Earlier this year, Schneider had told FoodNavigator-Asia​ that the company’s promise with regard to price hikes, especially in Asia where many developing markets are located and price sensitivity is high, would be ‘socially responsible’​ when implemented.

“The APAC region is very important to Nestle and we will continue to invest here [but current commodity cost increases] have to be reflected at the bottom line [when] we cannot find a way to compensate for these,”​ he said.

One such price-sensitive market is Malaysia, where regional CEO Juan Aranols had also highlighted concerns over rising commodity costs​ leading to price hikes last year, even before the Ukraine conflict came into play.

So Nestle’s decision to increase prices seems to have been quite some time in the making, and the fact is that it is not alone – several other F&B MNCs including Heineken, Carlsberg​ and Mondelez​ – all of which are able to bank on their considerable market share to confidently boost prices without too much fear of losing too many consumers.

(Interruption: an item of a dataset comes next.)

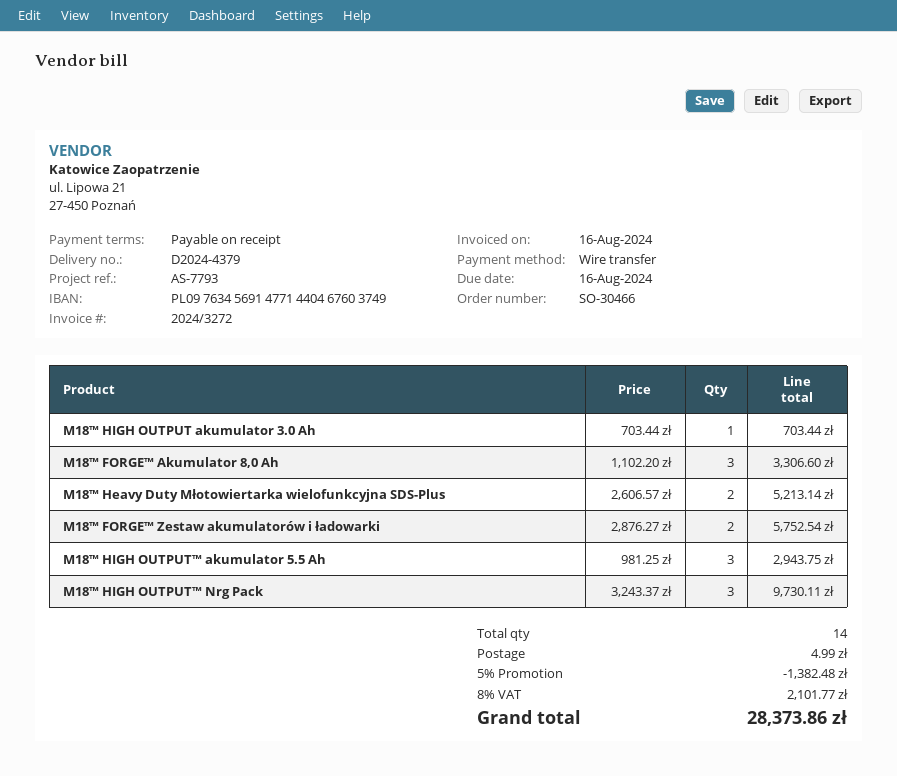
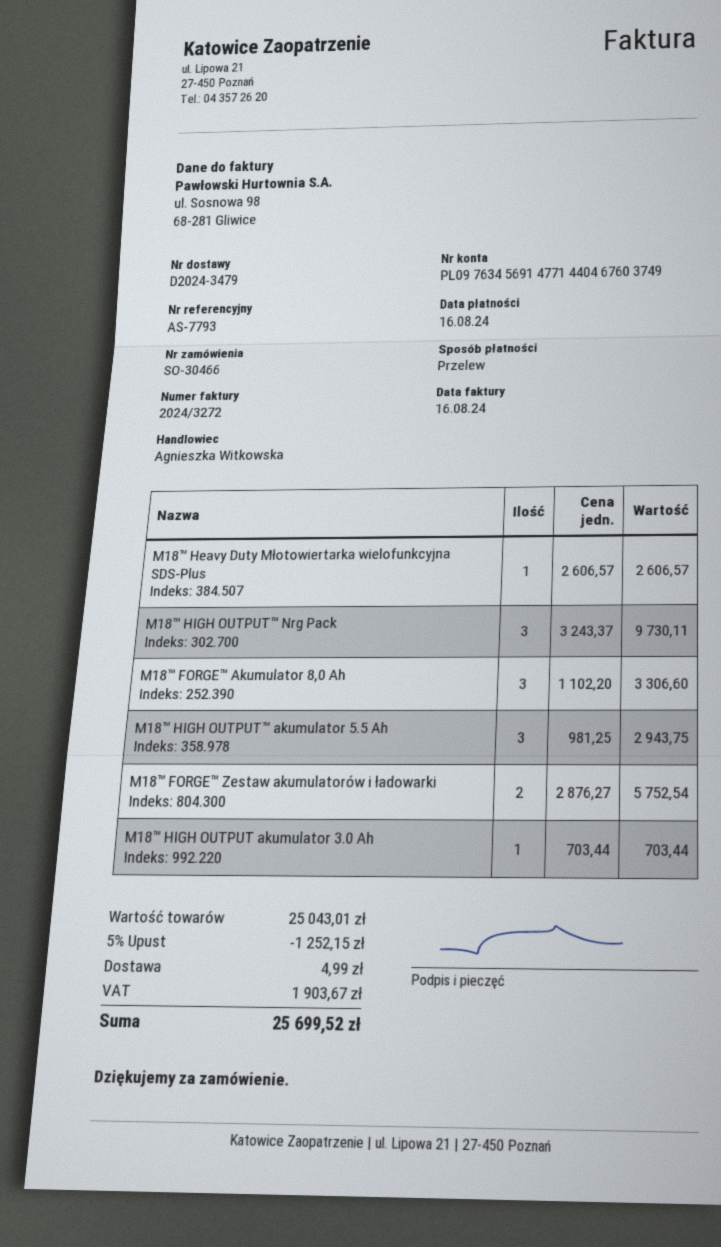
delivery note number: D2024-4379 -> D2024-3479
M18™ Heavy Duty Młotowiertarka wielofunkcyjna SDS-Plus: 2 x 2606.57 = 5213.14 -> 1 x 2606.57 = 2606.57
discount: 5% = 1382.48 -> 5% = 1252.15
tax: 2101.77 -> 1903.67
total: 28373.86 -> 25699.52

But despite the positive growth numbers that price hikes can bring which look good to investors, there are certainly limits to what these firms can do, and it seems doubtful that even the big names can keep it up continually without losing consumers to cheaper products.

As an example, Nestle has already seen year-on-year dips in shipment orders for categories such as prepared dishes and cooking aids (dropped 3.5%) and milk products (dropped 1.4%) in Q1 since the price hikes took place, highlighting that it is not immune to the negative impacts and that consumers will, when the price is not right, take their business elsewhere to purchase cheaper options such as those from smaller firms or private label supermarket products.